**** EXERCISE DATA

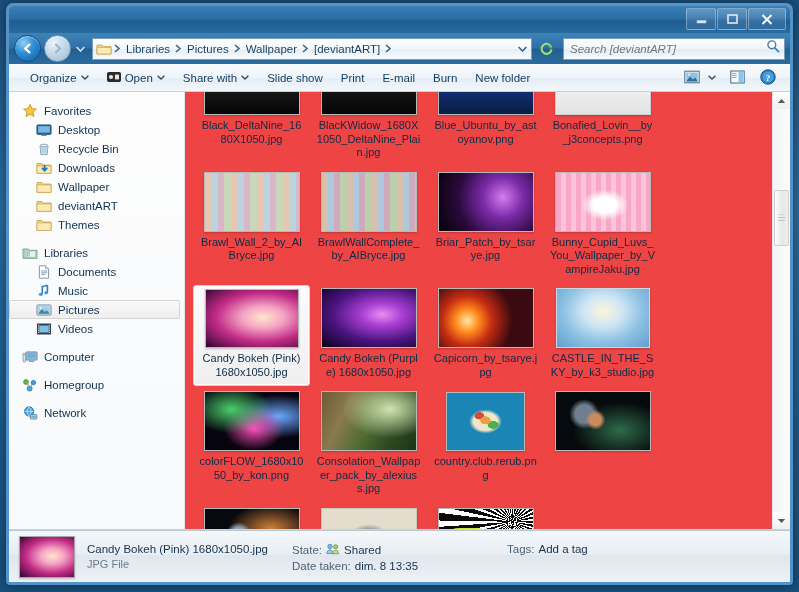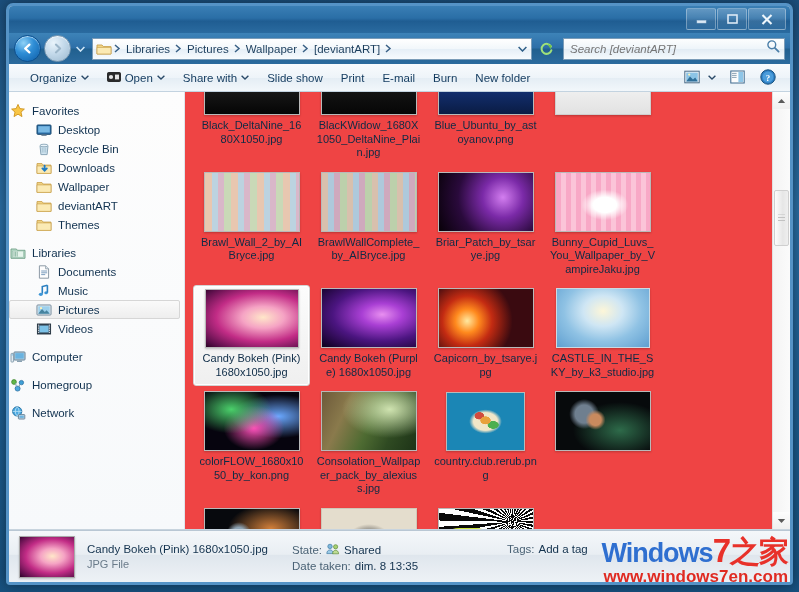--- a/index.html
+++ b/index.html
@@ -140,7 +140,7 @@
   .nav-group{margin-bottom:9px;}
   .nav-row{
     height:19px;display:flex;align-items:center;gap:6px;
-    white-space:nowrap;cursor:default;
+    padding-left:12px;white-space:nowrap;cursor:default;
     border:1px solid transparent;
     box-sizing:border-box;
   }

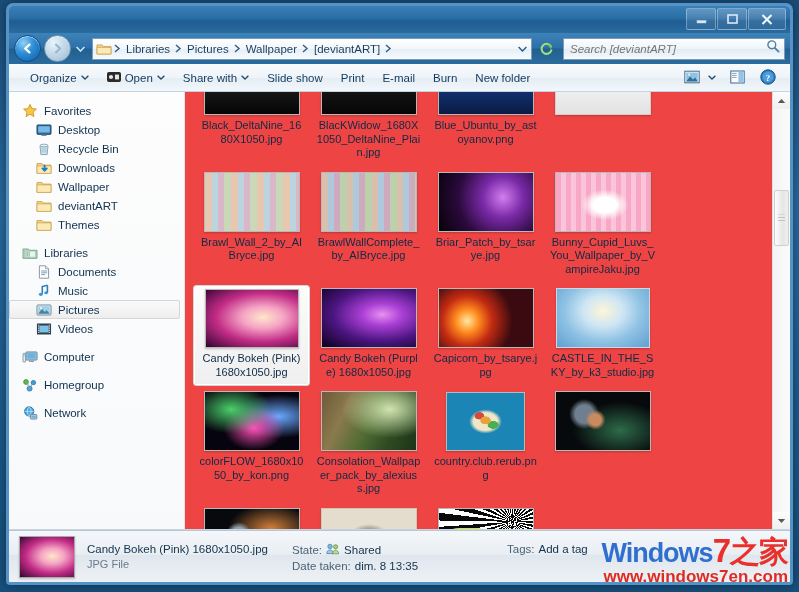--- a/index.html
+++ b/index.html
@@ -662,6 +662,7 @@
           <div class="thumb-wrap">
             <div class="thumb" style="width:94px;height:58px;background:linear-gradient(180deg,#fbfbfb,#efefef 60%,#e2e2e2);border-color:#cfcfcf;"></div>
           </div>
+          <div class="fname">Bonafied_Lovin__by_j3concepts.png</div>
         </div>
 
 

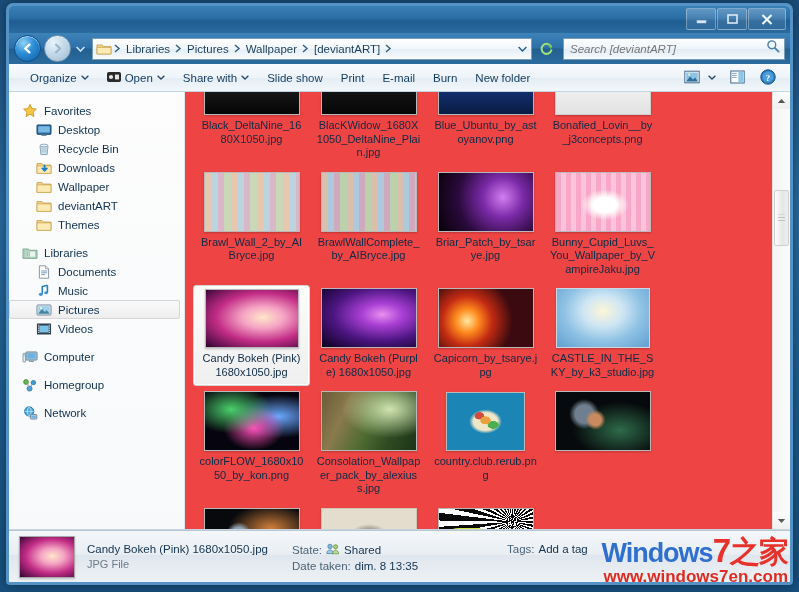--- a/index.html
+++ b/index.html
@@ -869,10 +869,6 @@
       </div>
     </div>
 
-    <div id="wm">
-      <div class="l1"><span class="w">Windows</span><span class="seven">7</span><span class="cn">之家</span></div>
-      <div class="l2">www.windows7en.com</div>
-    </div>
   </div>
 
   <div id="bottomedge"></div>

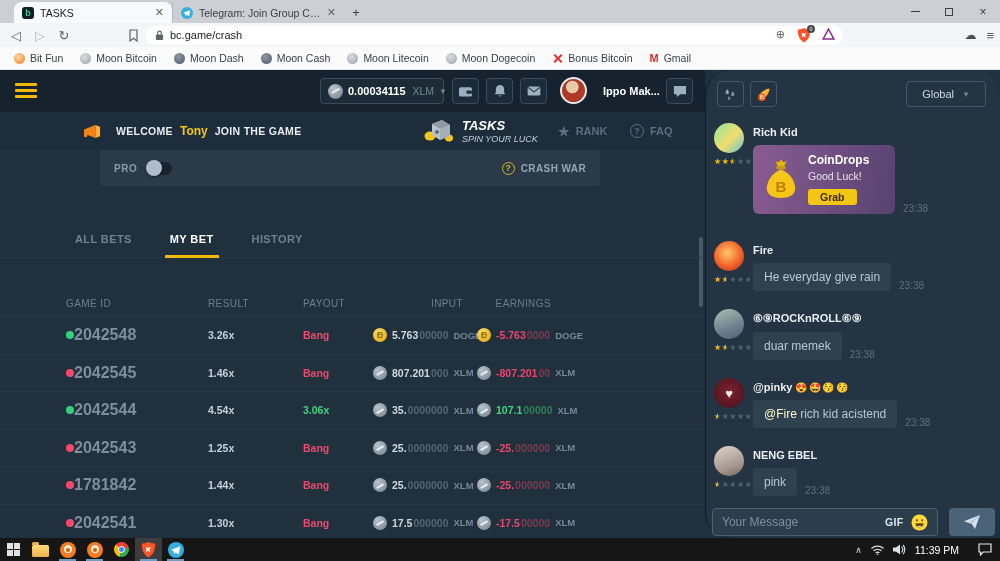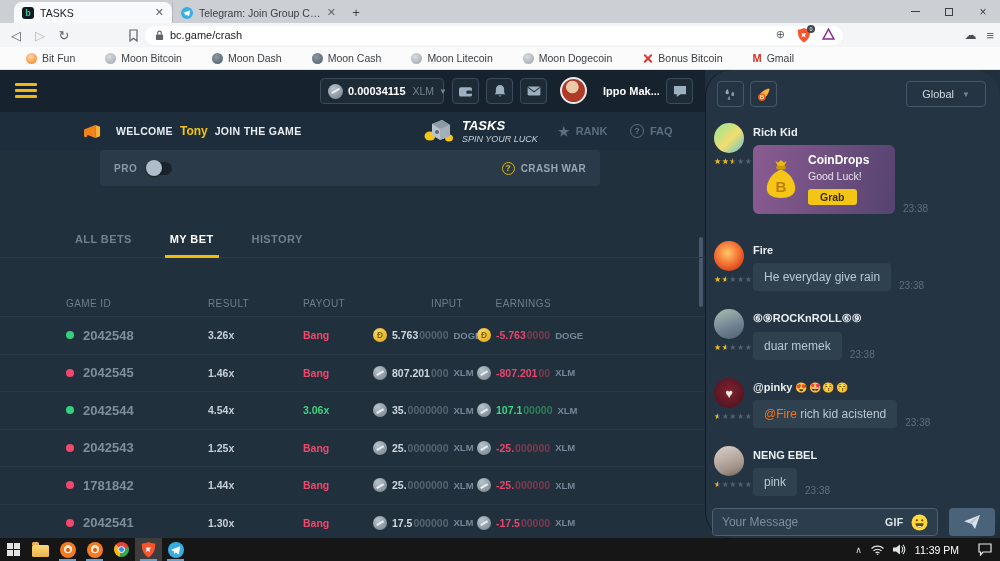--- a/index.html
+++ b/index.html
@@ -30,7 +30,7 @@
 .cloud-ico { font-size:12px; color:#4a4d50; }
 .menu-ico { font-size:13px; color:#5f6368; }
 
-#bookmarksbar { position:absolute; left:0; top:47px; width:1000px; height:23px; background:#fbfbfc; border-bottom:1px solid #e2e4e7; display:flex; align-items:center; padding-left:26px; gap:30px; }
+#bookmarksbar { position:absolute; left:0; top:47px; width:1000px; height:23px; background:#fbfbfc; border-bottom:1px solid #e2e4e7; display:flex; align-items:center; padding-left:14px; gap:17px; }
 .bm { display:flex; align-items:center; gap:5px; font-size:10.5px; color:#3c4043; }
 .bm-dot { width:11px; height:11px; border-radius:50%; }
 .dot-orange { background:radial-gradient(circle at 40% 35%,#ffd9a8,#f47b20); }

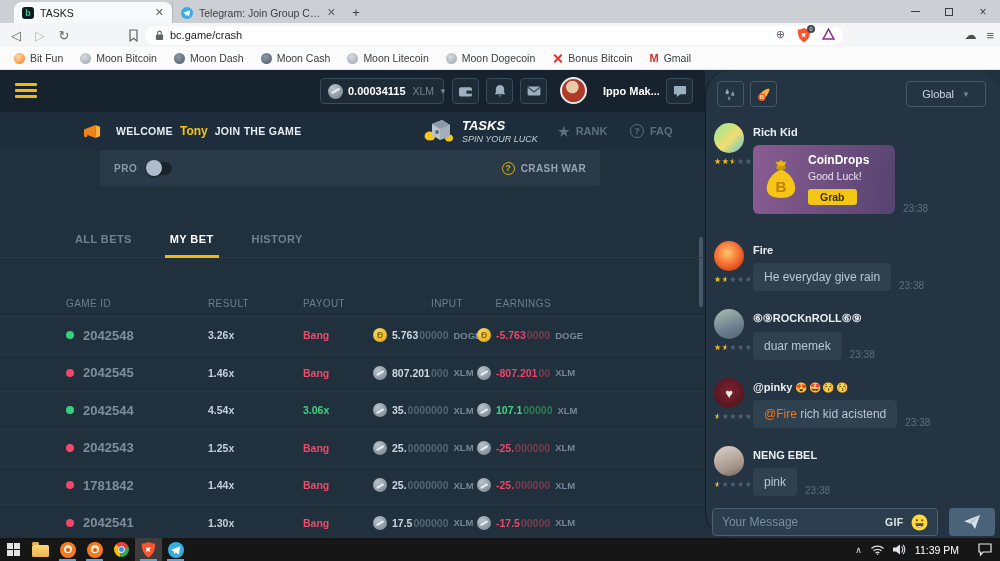--- a/index.html
+++ b/index.html
@@ -94,7 +94,7 @@
 #tablerows { position:absolute; left:0; top:167px; width:705px; }
 .betrow { height:37.5px; border-bottom:1px solid rgba(130,160,190,.08); }
 .betrow .betgrid { height:100%; }
-.cell-id { display:flex; align-items:center; gap:9px; font-size:13px; font-weight:bold; color:#7d8e9c;text-align:center; }
+.cell-id { display:flex; align-items:center; font-size:16px; font-weight:bold; color:#7d8e9c;text-align:center; }
 .gdot { width:8px; height:8px; border-radius:50%; }
 .gdot.green { background:#35d07f; } .gdot.red { background:#f1486c; }
 .cell-result { font-size:10.5px; font-weight:bold; color:#c6d0d9; }

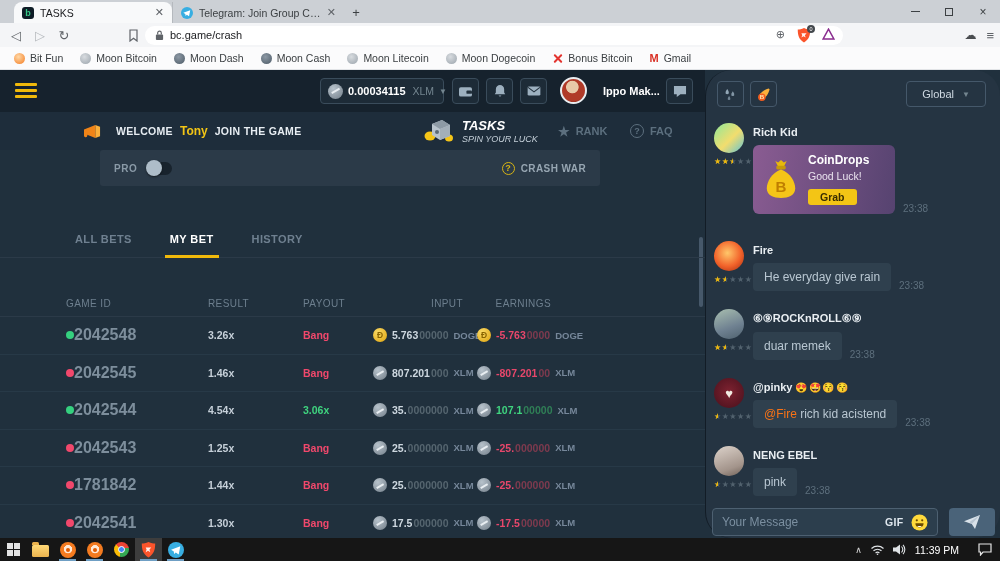--- a/index.html
+++ b/index.html
@@ -128,7 +128,7 @@
 .bubble-row { display:flex; align-items:flex-end; gap:8px; }
 .bubble { background:#2f404e; border-radius:4px; padding:7px 11px; font-size:12px; color:#b9c7d2; }
 .msg-time { font-size:10px; color:#5d6f7d; flex:none; }
-.mention { color:#f97316; }
+.mention { color:#fef9c3; }
 #cd-card { width:142px; border-radius:6px; background:linear-gradient(100deg,#8a5c92,#564370); padding:8px 10px 9px; display:flex; gap:9px; }
 #cd-title { font-size:12px; font-weight:bold; color:#fff; }
 #cd-sub { font-size:10.5px; color:#e9e2ee; margin:3px 0 5px; }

********

• TASK DIRECTIONS: Reproduce the records above word for word, without the images.

• WRITTEN ANSWER:
--- a/index.html
+++ b/index.html
@@ -140,7 +140,7 @@
   .nav-group{margin-bottom:9px;}
   .nav-row{
     height:19px;display:flex;align-items:center;gap:6px;
-    white-space:nowrap;cursor:default;
+    padding-left:12px;white-space:nowrap;cursor:default;
     border:1px solid transparent;
     box-sizing:border-box;
   }

--- a/index.html
+++ b/index.html
@@ -662,6 +662,7 @@
           <div class="thumb-wrap">
             <div class="thumb" style="width:94px;height:58px;background:linear-gradient(180deg,#fbfbfb,#efefef 60%,#e2e2e2);border-color:#cfcfcf;"></div>
           </div>
+          <div class="fname">Bonafied_Lovin__by_j3concepts.png</div>
         </div>
 
 

--- a/index.html
+++ b/index.html
@@ -869,10 +869,6 @@
       </div>
     </div>
 
-    <div id="wm">
-      <div class="l1"><span class="w">Windows</span><span class="seven">7</span><span class="cn">之家</span></div>
-      <div class="l2">www.windows7en.com</div>
-    </div>
   </div>
 
   <div id="bottomedge"></div>

--- a/index.html
+++ b/index.html
@@ -30,7 +30,7 @@
 .cloud-ico { font-size:12px; color:#4a4d50; }
 .menu-ico { font-size:13px; color:#5f6368; }
 
-#bookmarksbar { position:absolute; left:0; top:47px; width:1000px; height:23px; background:#fbfbfc; border-bottom:1px solid #e2e4e7; display:flex; align-items:center; padding-left:26px; gap:30px; }
+#bookmarksbar { position:absolute; left:0; top:47px; width:1000px; height:23px; background:#fbfbfc; border-bottom:1px solid #e2e4e7; display:flex; align-items:center; padding-left:14px; gap:17px; }
 .bm { display:flex; align-items:center; gap:5px; font-size:10.5px; color:#3c4043; }
 .bm-dot { width:11px; height:11px; border-radius:50%; }
 .dot-orange { background:radial-gradient(circle at 40% 35%,#ffd9a8,#f47b20); }

--- a/index.html
+++ b/index.html
@@ -94,7 +94,7 @@
 #tablerows { position:absolute; left:0; top:167px; width:705px; }
 .betrow { height:37.5px; border-bottom:1px solid rgba(130,160,190,.08); }
 .betrow .betgrid { height:100%; }
-.cell-id { display:flex; align-items:center; gap:9px; font-size:13px; font-weight:bold; color:#7d8e9c;text-align:center; }
+.cell-id { display:flex; align-items:center; font-size:16px; font-weight:bold; color:#7d8e9c;text-align:center; }
 .gdot { width:8px; height:8px; border-radius:50%; }
 .gdot.green { background:#35d07f; } .gdot.red { background:#f1486c; }
 .cell-result { font-size:10.5px; font-weight:bold; color:#c6d0d9; }

--- a/index.html
+++ b/index.html
@@ -128,7 +128,7 @@
 .bubble-row { display:flex; align-items:flex-end; gap:8px; }
 .bubble { background:#2f404e; border-radius:4px; padding:7px 11px; font-size:12px; color:#b9c7d2; }
 .msg-time { font-size:10px; color:#5d6f7d; flex:none; }
-.mention { color:#f97316; }
+.mention { color:#fef9c3; }
 #cd-card { width:142px; border-radius:6px; background:linear-gradient(100deg,#8a5c92,#564370); padding:8px 10px 9px; display:flex; gap:9px; }
 #cd-title { font-size:12px; font-weight:bold; color:#fff; }
 #cd-sub { font-size:10.5px; color:#e9e2ee; margin:3px 0 5px; }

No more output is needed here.